Baugruppen is an approach to developing housing where private owners collaboratively build affordable multifamily projects. It’s not quite the same as co-housing – some include common spaces and facilities (e.g. gardens, community rooms, roof terraces) but these are not necessarily incorporated. However, like co-housing, baugruppen incorporate a participatory planning process.

Multiple families get together and agree the design that suits everyone – these are usually multi-storey, multi-unit buildings (think apartments) rather than detached or semidetached housing. An alternative form is Baugemeinschaft, a form of cohousing led by an independent consultants-developer, often with an architectural background, have emerged as viable options as more Germans look to become homeowners.

How do baugruppen deliver affordability?

Apartment layouts at Ritter Strasse 50, initiated by ifau and Jesko Fezer with Heide and Von Beckerath, are highly individualised. Andrea Kroth, Author provided

Baugruppen are an affordable approach to housing because they are generally funded without developers (self-financed). Local professionals tell me that groups of individuals working collaboratively and without the developer can save 15 – 20% of housing costs (basically removing the development margin from the construction costs). Leaving owners to complete fitout themselves provides additional cost saving opportunities.

In Wilhelmsburg (Hamburg), we came across two quite different examples of baugruppen.

  1. The first was a mixed development, in partnership with a developer, where the front portion of the development was sold off to private owners and the rear portion owned by partners in the baugruppen.
  2. The second baugruppen development was quite different. Named Smart Price Houses, they were designed as a do-it-yourself development. The basic skeleton structure, staircase access and basic building connections were constructed for the co -owners. The design idea is Le Corbusier’s Dominio House. Individual owners then designed and completed the interior fit-out of their own units.
  3. In Berlin I went to a third baugruppen in Ritterstrasse where 19 households came together to design / build this attractive development. They reputedly saved 20% of construction cost by adopting industrial construction methods (for example, electrical conduit runs surface on walls) and selfmanaging the contract to avoid developer margin.

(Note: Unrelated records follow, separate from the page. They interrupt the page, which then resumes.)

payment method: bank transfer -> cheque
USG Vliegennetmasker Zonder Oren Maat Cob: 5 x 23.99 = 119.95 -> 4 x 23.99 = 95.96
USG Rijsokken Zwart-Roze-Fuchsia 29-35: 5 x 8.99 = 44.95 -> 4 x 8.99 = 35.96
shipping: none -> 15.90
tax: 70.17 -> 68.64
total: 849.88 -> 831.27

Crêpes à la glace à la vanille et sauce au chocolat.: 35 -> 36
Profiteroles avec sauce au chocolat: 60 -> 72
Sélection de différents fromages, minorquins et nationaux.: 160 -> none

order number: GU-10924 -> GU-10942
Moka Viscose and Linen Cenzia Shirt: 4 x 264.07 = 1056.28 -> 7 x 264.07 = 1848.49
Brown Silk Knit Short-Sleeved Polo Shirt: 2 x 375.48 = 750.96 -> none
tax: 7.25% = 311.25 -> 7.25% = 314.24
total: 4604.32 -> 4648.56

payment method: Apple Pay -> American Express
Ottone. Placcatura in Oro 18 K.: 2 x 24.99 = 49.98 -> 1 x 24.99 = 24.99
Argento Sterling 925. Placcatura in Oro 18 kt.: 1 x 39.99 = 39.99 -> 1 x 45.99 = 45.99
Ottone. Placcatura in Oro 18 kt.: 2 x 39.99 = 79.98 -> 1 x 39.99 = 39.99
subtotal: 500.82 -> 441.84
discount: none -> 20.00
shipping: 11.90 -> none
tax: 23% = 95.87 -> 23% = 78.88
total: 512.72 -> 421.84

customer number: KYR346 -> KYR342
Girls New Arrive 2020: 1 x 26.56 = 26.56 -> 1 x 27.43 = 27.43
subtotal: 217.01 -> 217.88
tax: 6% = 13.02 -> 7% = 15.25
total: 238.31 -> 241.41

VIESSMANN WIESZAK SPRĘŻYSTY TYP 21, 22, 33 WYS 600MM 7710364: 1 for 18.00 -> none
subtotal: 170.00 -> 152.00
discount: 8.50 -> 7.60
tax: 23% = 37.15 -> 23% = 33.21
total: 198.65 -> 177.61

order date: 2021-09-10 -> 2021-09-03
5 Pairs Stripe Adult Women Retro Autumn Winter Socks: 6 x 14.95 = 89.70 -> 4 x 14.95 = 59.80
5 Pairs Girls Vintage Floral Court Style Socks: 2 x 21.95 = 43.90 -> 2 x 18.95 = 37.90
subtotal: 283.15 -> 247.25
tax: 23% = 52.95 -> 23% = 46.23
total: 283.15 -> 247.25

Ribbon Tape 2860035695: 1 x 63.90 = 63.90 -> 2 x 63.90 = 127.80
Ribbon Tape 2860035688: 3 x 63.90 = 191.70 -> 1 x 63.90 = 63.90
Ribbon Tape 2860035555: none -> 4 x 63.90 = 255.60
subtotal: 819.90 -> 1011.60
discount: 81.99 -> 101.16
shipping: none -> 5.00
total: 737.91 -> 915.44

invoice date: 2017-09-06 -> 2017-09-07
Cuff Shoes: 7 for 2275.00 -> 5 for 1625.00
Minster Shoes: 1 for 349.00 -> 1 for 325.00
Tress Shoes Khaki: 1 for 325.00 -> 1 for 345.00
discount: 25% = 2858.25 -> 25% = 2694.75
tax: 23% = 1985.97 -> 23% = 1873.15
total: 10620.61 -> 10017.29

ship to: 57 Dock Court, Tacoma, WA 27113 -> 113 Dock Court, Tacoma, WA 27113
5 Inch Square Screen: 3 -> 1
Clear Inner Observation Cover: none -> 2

How Cities are supporting Baugruppen

At Urban Living 01, Abcarius and Burns Architecture Design created an operable facade to get around a ban of balconies. Andrea Kroth, Author provided

City support for baugruppen I met with Stattbau, a multi-disciplinary design practice which has a contract with the City of Berlin to provide facilitation services for those groups interested in participating in baugruppen developments. Similar services are offered in Munich and Hamburg.

This is an innovative and successful way to support groups who want to design and develop their own communities. With a lawyer and business manager on their team, Stattbau lead a robust process which supports groups through the orientation phase, the planning phase, the purchase of land / construction process and the occupation / residence and ongoing maintenance.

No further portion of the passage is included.